World’s Oldest Known Message In A Bottle Washes Ashore in Australia

An Australian family found a message-in-a-bottle 132 years after it was first dropped in the ocean by a German ship.

The message-in-a-bottle dated back to 1886 is considered the world’s oldest message-in-the-bottle ever found and was discovered on an Australian beach by a family and is now on display at a museum after it was verified as authentic.

The discovery happened completely by accident as some friends were walking on a beach on Wedge Island, 112 miles north of Perth.

“My friend Grace Ricciardo and I were walking across the dunes when I saw something sticking out of the sand so I went to take a closer look,” said Tonya Illman, in a statement released by the Western Australian Museum. “It just looked like a lovely old bottle so I picked it up thinking it might look good in my bookcase. My son’s girlfriend was the one who discovered the note when she went to tip the sand out.”
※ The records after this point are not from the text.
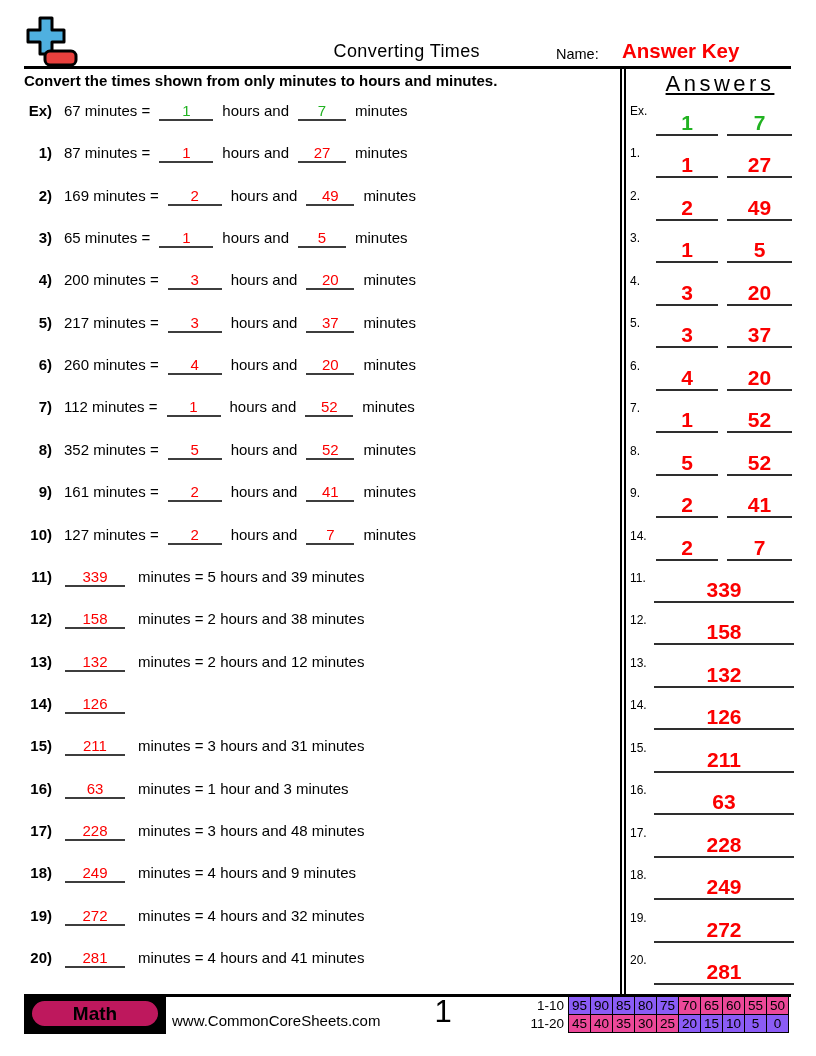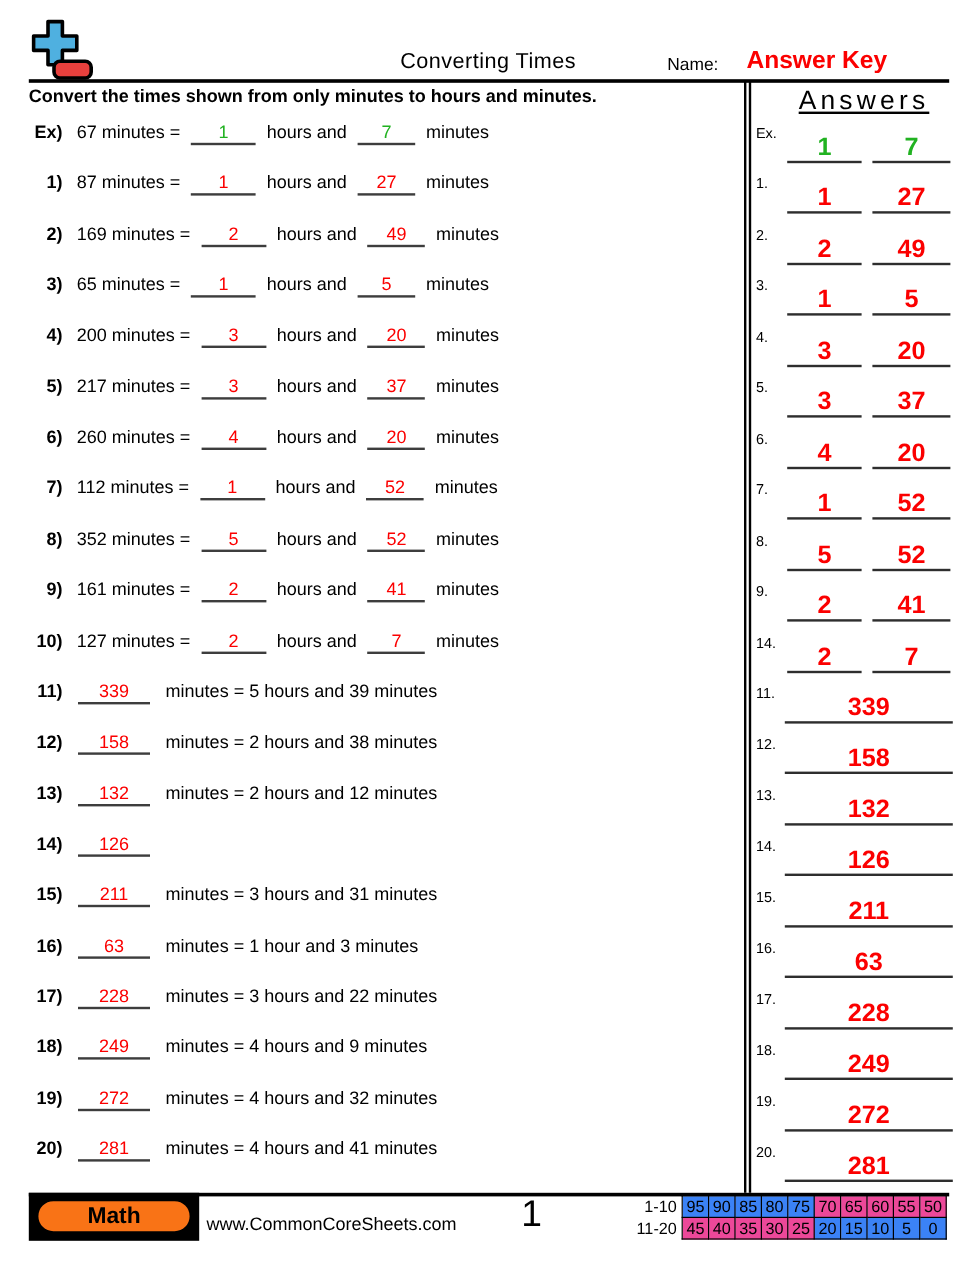"minutes = 3 hours and 22" span.q-text { text: 22 -> 48 }
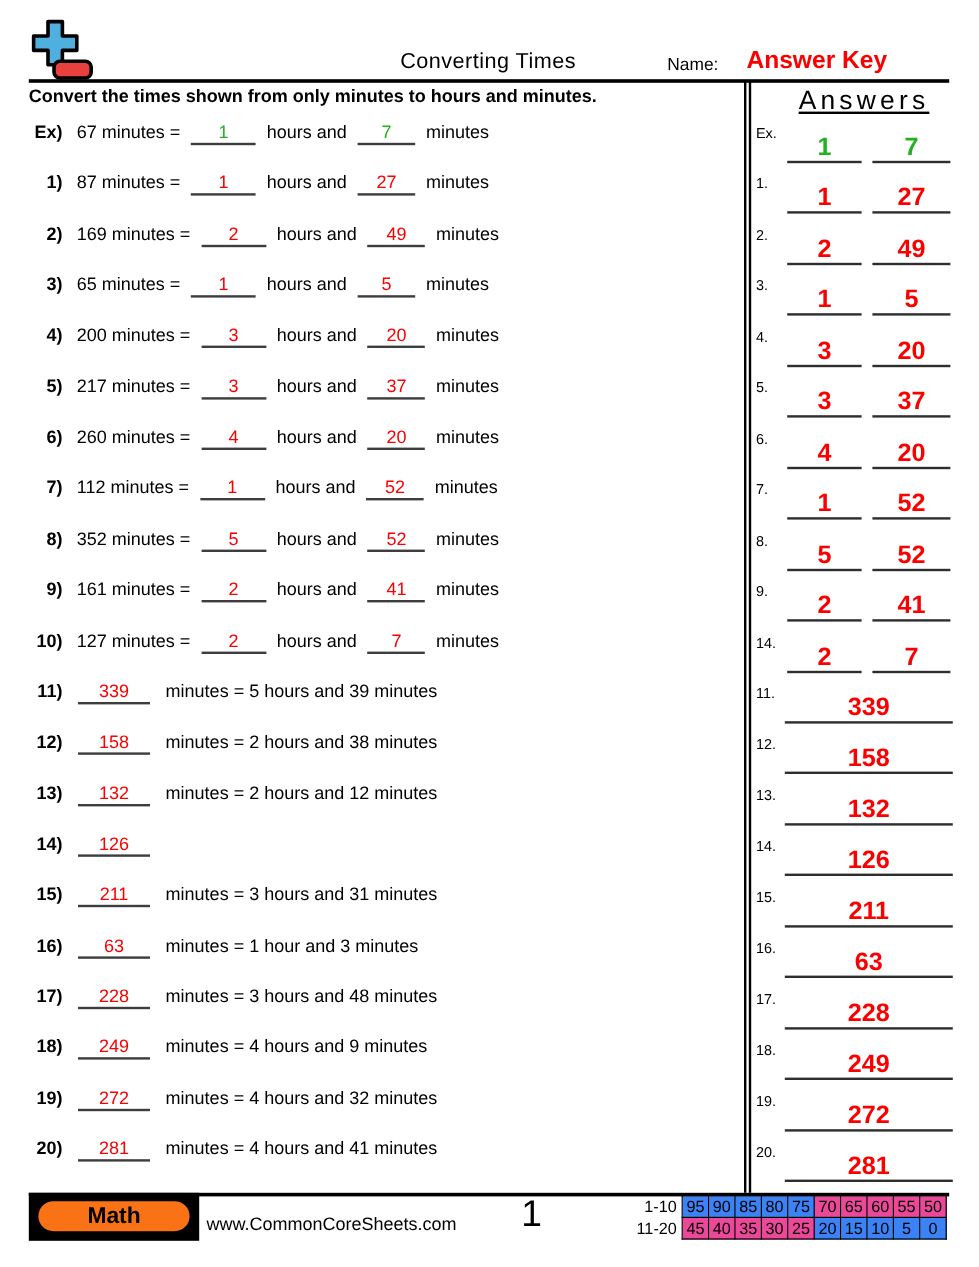"Math" #badge-pill { background: #f97316 -> #be185d }
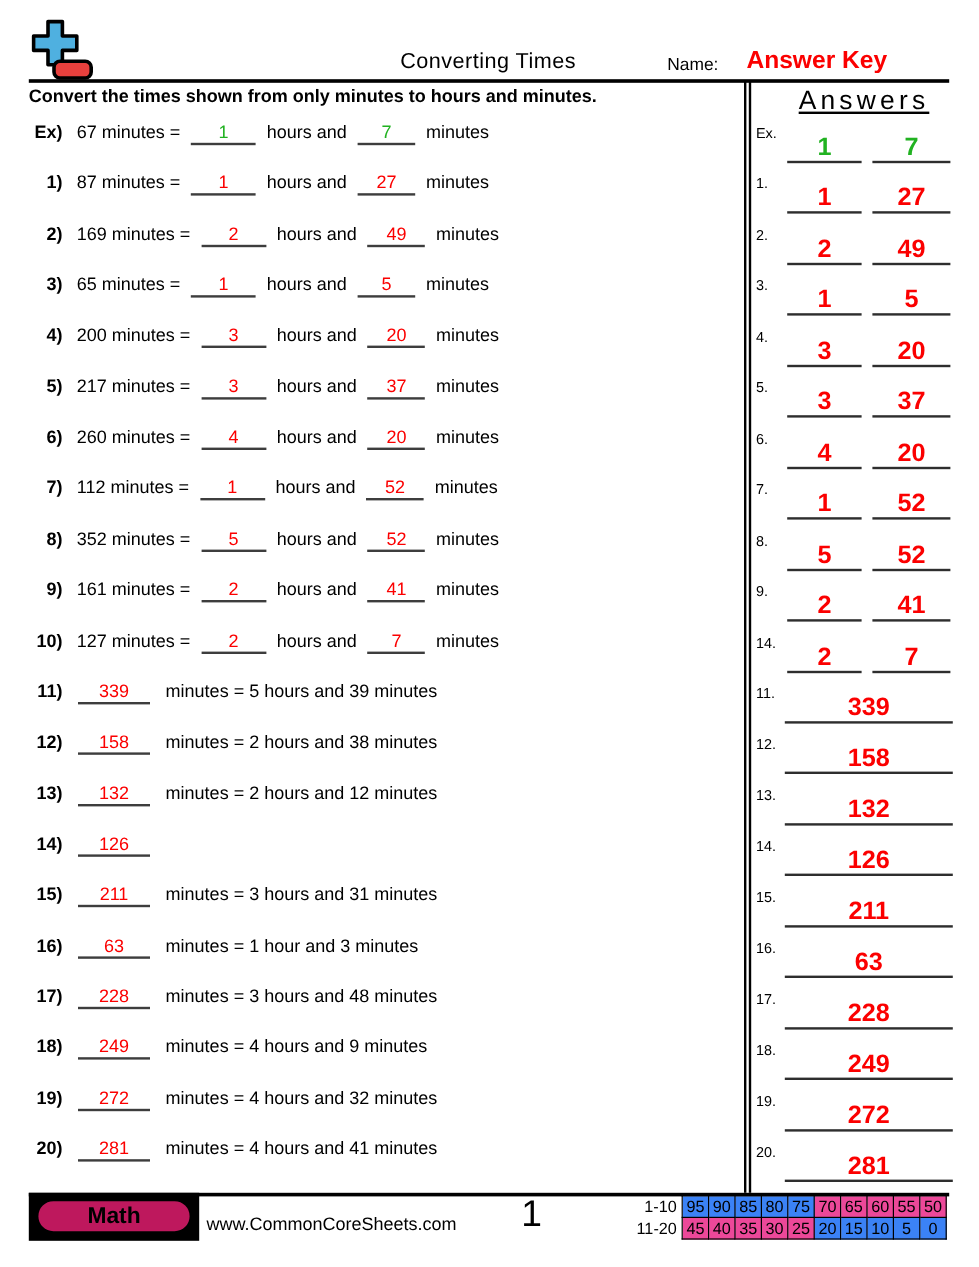"95" .g-cell { background: #3b82f6 -> #8b5cf6 }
The bottle was dropped in the ocean in 1886 by the German ship called the Paula. It was part of an experiment by German scientists to study ocean currents.

“After much digging, we were able to make out the date, the coordinates, the ship’s name and direction of the voyage (Cardiff in Wales to Makassar in the Dutch East Indies, now Indonesia),” said Mr. Illman. “It was clearly very exciting but we needed a lot more information. We wanted to know if what we had found was historically significant or a very inventive hoax.”

They took the bottle to the Western Australian Museum, where experts confirmed that the bottle was a mid to late-19th-century Dutch gin bottle. The form was also found to be consistent with cheaply-made 19th-century paper, according to the museum.

“Incredibly, an archival search in Germany found Paula’s original Meteorological Journal and there was an entry for 12 June 1886 made by the captain, recording a drift bottle having been thrown overboard,” explained Dr. Ross Anderson, assistant curator maritime archaeology at the Western Australian Museum, in the statement. “The date and the coordinates correspond exactly with those on the bottle message.”

The rare bottle was recently revealed at the museum, where it will be on display to the public.